Et au deuxième jour l’homme laisse les fleurs et les pierres des hauts-plateaux ouvrir son coeur d’homme. Sa marche lente et légère s’unit à la terre, sa mère. Parfois encore les larges plaies
blanchâtres ont écrit pour sa mémoire des traces de douleur.
Et au troisième jour l’homme qui marchait sentait son coeur devenir plus léger que l’oiseau. Toute chose était nouvelle et la sente serrait plus fort ses pieds nus. L’ascension ne coulait
pas de sueur acide à son visage et portait seulement à sa bouche les tendres larmes de la connaissance.
Il était juste différent. Sans doute il ne connaissait pas la peur. A ses origines il n’y avait que l’eau et l’air.
Et l’Ange avait dit : de l’eau viendra ce qu’il t’a donné.
Et l’Ange avait dit encore : de la terre viendra sa force et sa mémoire.
Et l’Ange s’était tu.
Alors tu avais bu à l’eau qui vient de la montagne et alors tu avais donné au vent ton regard et le silence de ta voix. Et longtemps ainsi tu étais. Et l’aire avait lavé le corps de l’inutile et
l’air avait purifié l’esprit emprunt d’idée. Il pouvait se couler en toi et te pénétrer l’âme au coeur. Après quoi le sommeil te livrait le rêve nu et t’ouvrait à l’Origine.
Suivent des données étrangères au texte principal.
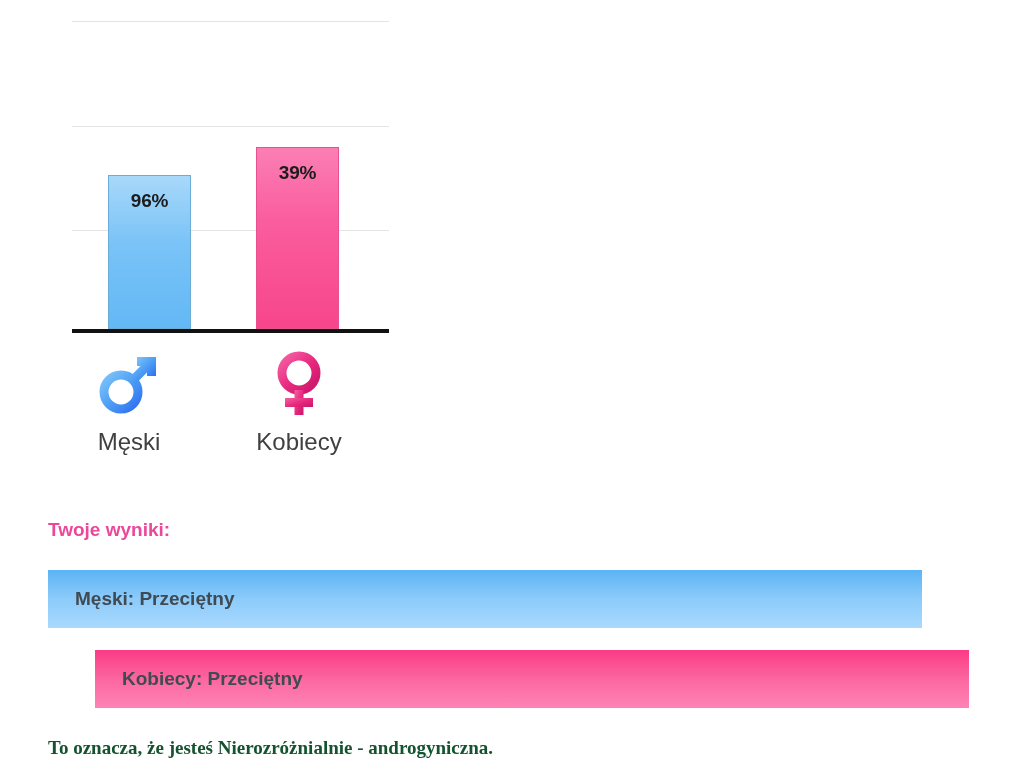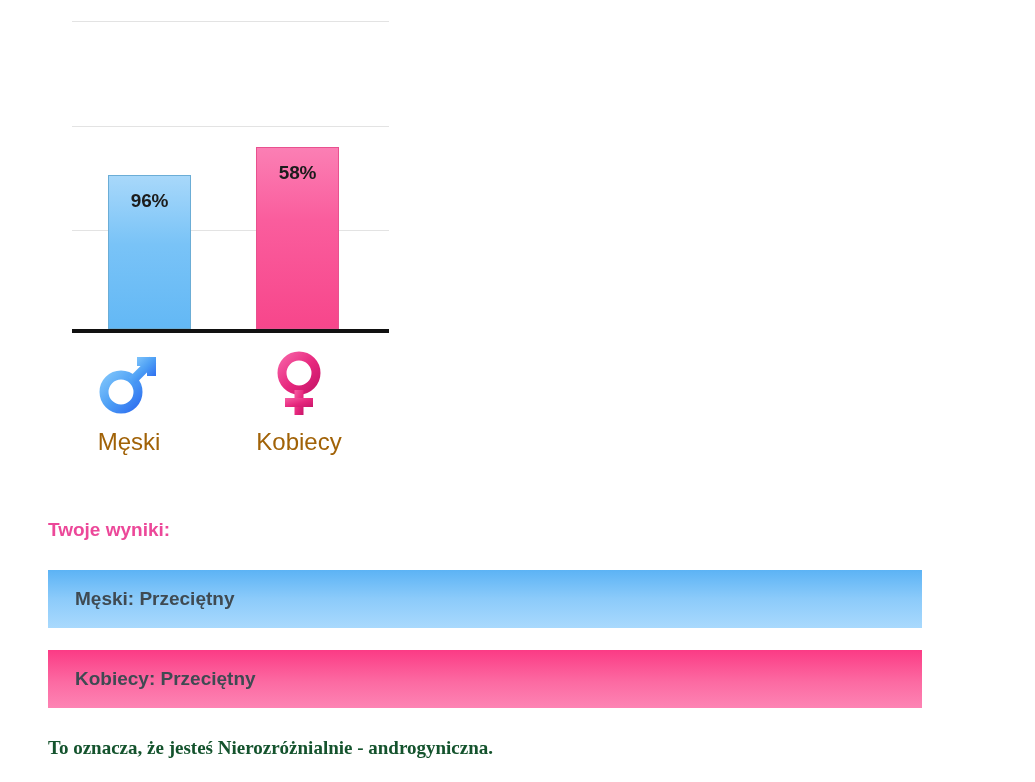"58%" span.bar-value { text: 58% -> 39% }
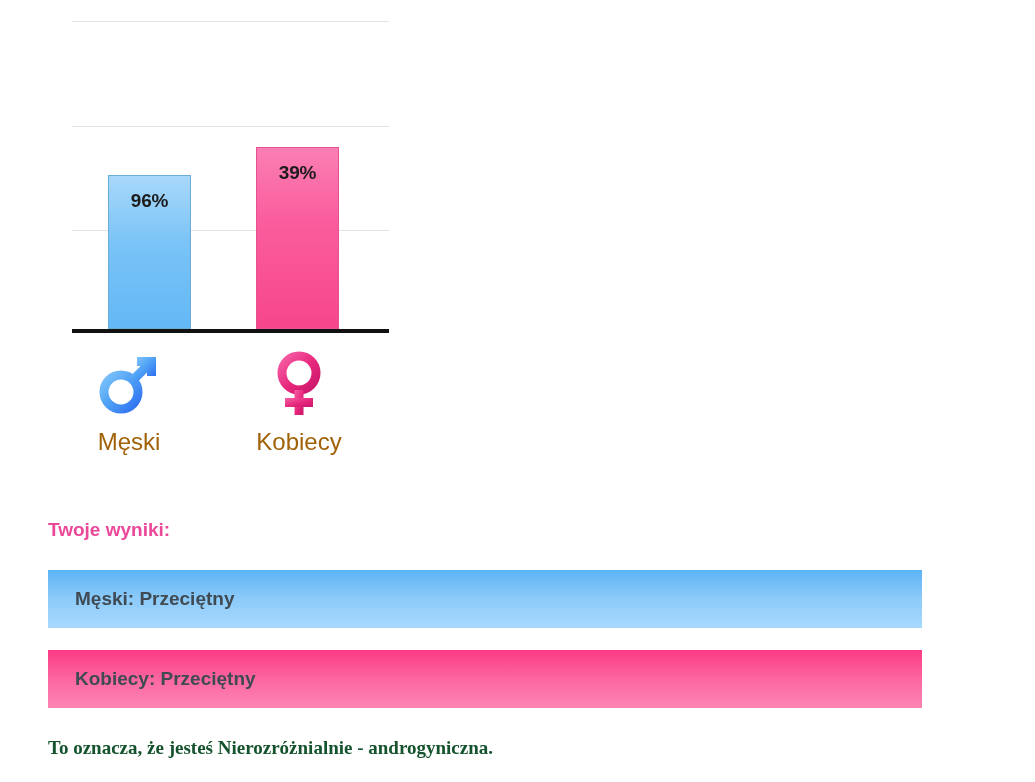"Męski" .legend-label { color: #a16207 -> #404040 }
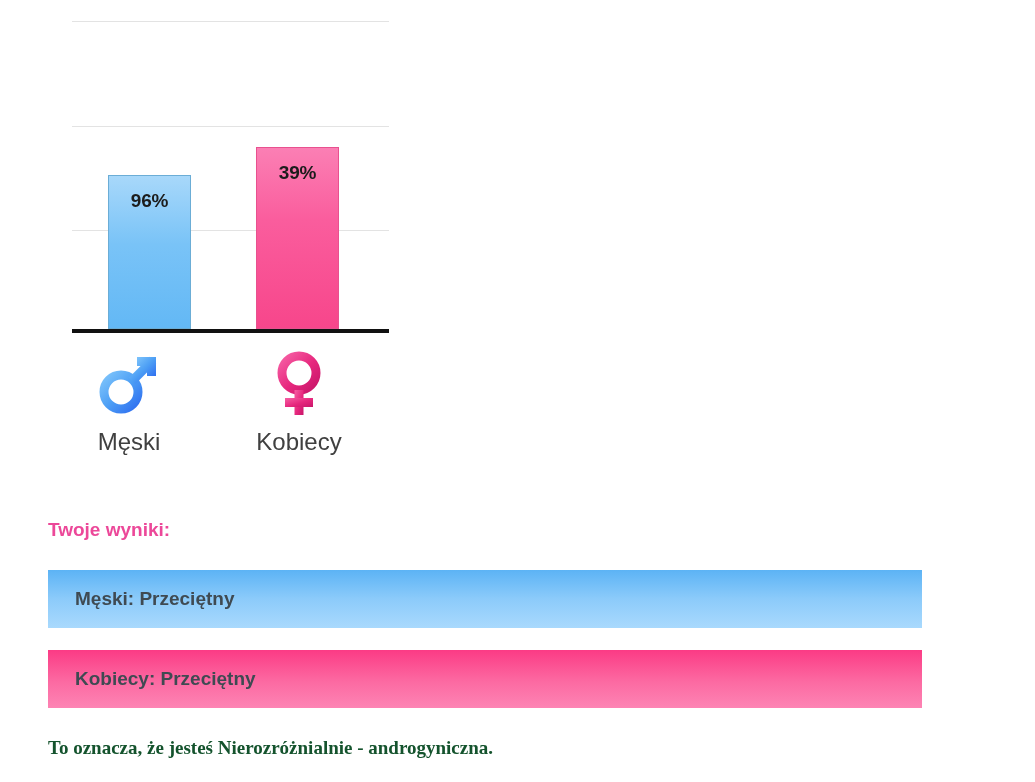"Kobiecy: Przeciętny" #result-female { margin-left: none -> 47px }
Et l’Ange prit ton angoisse en écoute.
La mort m’accroche enfin le rire
lignes du temps en fuite
dans l’enchevêtrement des révérences
la tête vide ancrée en coin de silence
à perte de vie
lointainement déjà et sans regard
avec les yeux qui mangent la terre
avec le coeur qui s’écoule
et le sang qui s’encre en mémoire
en ce matin d’été l’être caresse l’aube
et déjà l’incision des gratteurs d’histoire
L’érudition en foule accourt
et palpitante le faisceau pointé te montre de son pouvoir la chose morte
la folie s’affaire ordinaire à sa tâche
mais l’âme court
et court, libre d’aimer
Et l’Ange dit : la vie est en toi pour le sourire de l’amour. Vas.
Il n’est pas de mystère à la vie.
Puisque tu es, il n’est plus d’attente à ton coeur, et le temps t’est donné.